» **Supplied entries**:
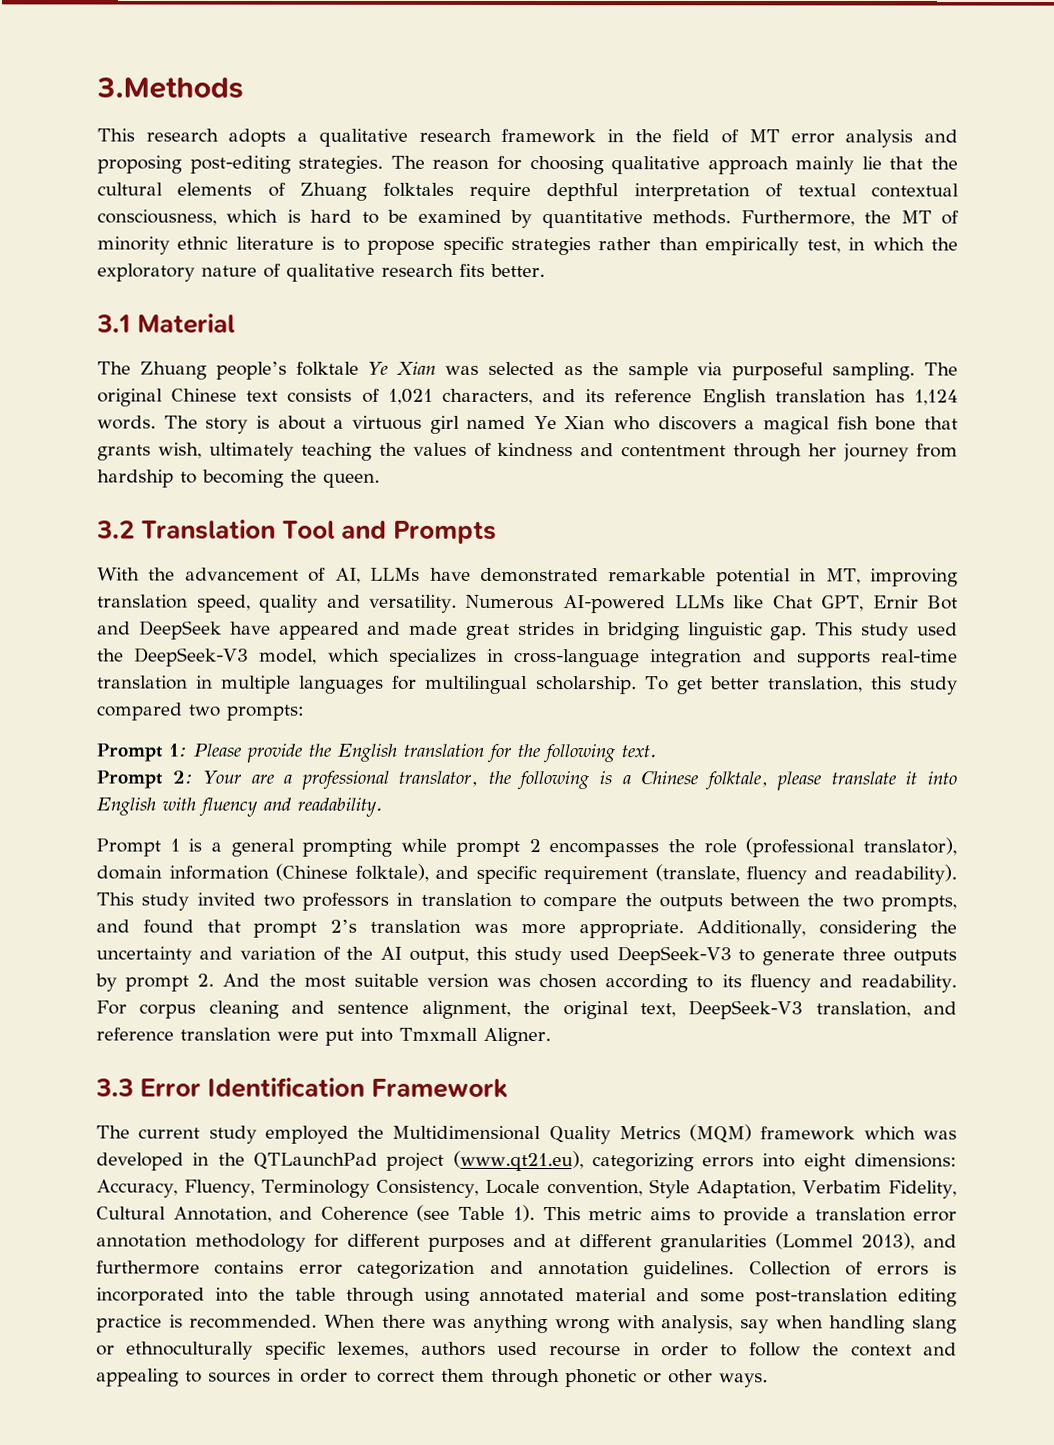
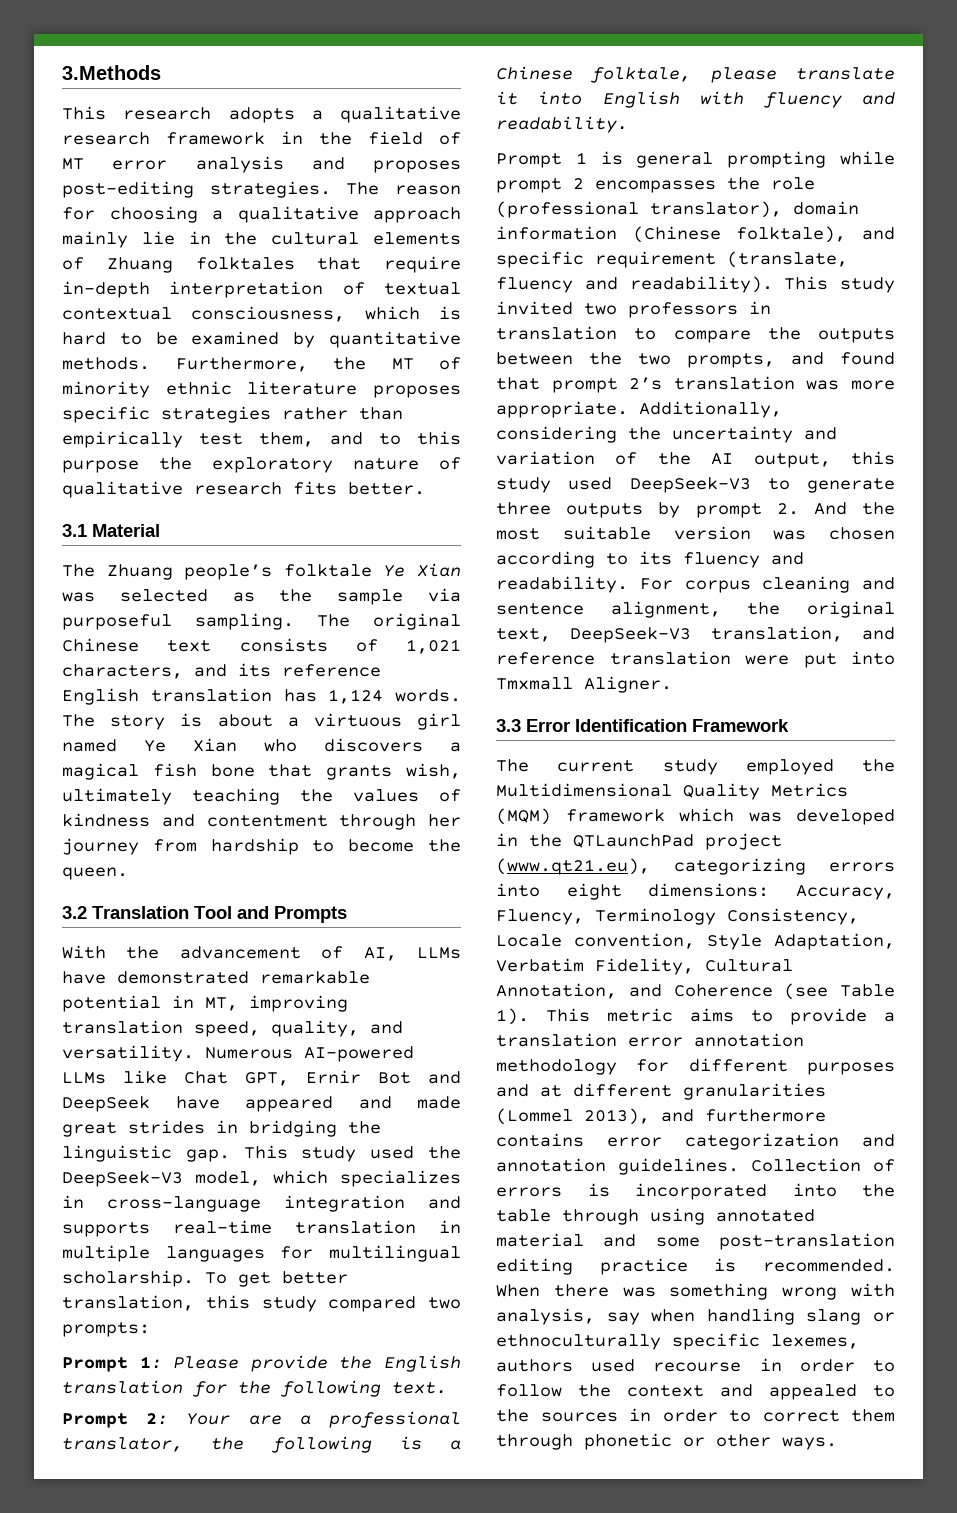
- This research adopts a qualitative research framework in the field of MT error analysis and proposing post-editing strategies.
+ This research adopts a qualitative research framework in the field of MT error analysis and proposes post-editing strategies.
- The reason for choosing qualitative approach mainly lie that the cultural elements of Zhuang folktales require depthful interpretation of textual contextual consciousness, which is hard to be examined by quantitative methods.
+ The reason for choosing a qualitative approach mainly lie in the cultural elements of Zhuang folktales that require in-depth interpretation of textual contextual consciousness, which is hard to be examined by quantitative methods.
- Furthermore, the MT of minority ethnic literature is to propose specific strategies rather than empirically test, in which the exploratory nature of qualitative research fits better.
+ Furthermore, the MT of minority ethnic literature proposes specific strategies rather than empirically test them, and to this purpose the exploratory nature of qualitative research fits better.
- The story is about a virtuous girl named Ye Xian who discovers a magical fish bone that grants wish, ultimately teaching the values of kindness and contentment through her journey from hardship to becoming the queen.
+ The story is about a virtuous girl named Ye Xian who discovers a magical fish bone that grants wish, ultimately teaching the values of kindness and contentment through her journey from hardship to become the queen.
- With the advancement of AI, LLMs have demonstrated remarkable potential in MT, improving translation speed, quality and versatility.
+ With the advancement of AI, LLMs have demonstrated remarkable potential in MT, improving translation speed, quality, and versatility.
- Numerous AI-powered LLMs like Chat GPT, Ernir Bot and DeepSeek have appeared and made great strides in bridging linguistic gap.
+ Numerous AI-powered LLMs like Chat GPT, Ernir Bot and DeepSeek have appeared and made great strides in bridging the linguistic gap.
- Prompt 1 is a general prompting while prompt 2 encompasses the role (professional translator), domain information (Chinese folktale), and specific requirement (translate, fluency and readability).
+ Prompt 1 is general prompting while prompt 2 encompasses the role (professional translator), domain information (Chinese folktale), and specific requirement (translate, fluency and readability).
- When there was anything wrong with analysis, say when handling slang or ethnoculturally specific lexemes, authors used recourse in order to follow the context and appealing to sources in order to correct them through phonetic or other ways.
+ When there was something wrong with analysis, say when handling slang or ethnoculturally specific lexemes, authors used recourse in order to follow the context and appealed to the sources in order to correct them through phonetic or other ways.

» **Exercise aim**: Set each line down exactly, starting with the one that contains "1 is general" and ending with the last line of the listing; add nothing else.

» **Task response**:
+ Prompt 1 is general prompting while prompt 2 encompasses the role (professional translator), domain information (Chinese folktale), and specific requirement (translate, fluency and readability).
- When there was anything wrong with analysis, say when handling slang or ethnoculturally specific lexemes, authors used recourse in order to follow the context and appealing to sources in order to correct them through phonetic or other ways.
+ When there was something wrong with analysis, say when handling slang or ethnoculturally specific lexemes, authors used recourse in order to follow the context and appealed to the sources in order to correct them through phonetic or other ways.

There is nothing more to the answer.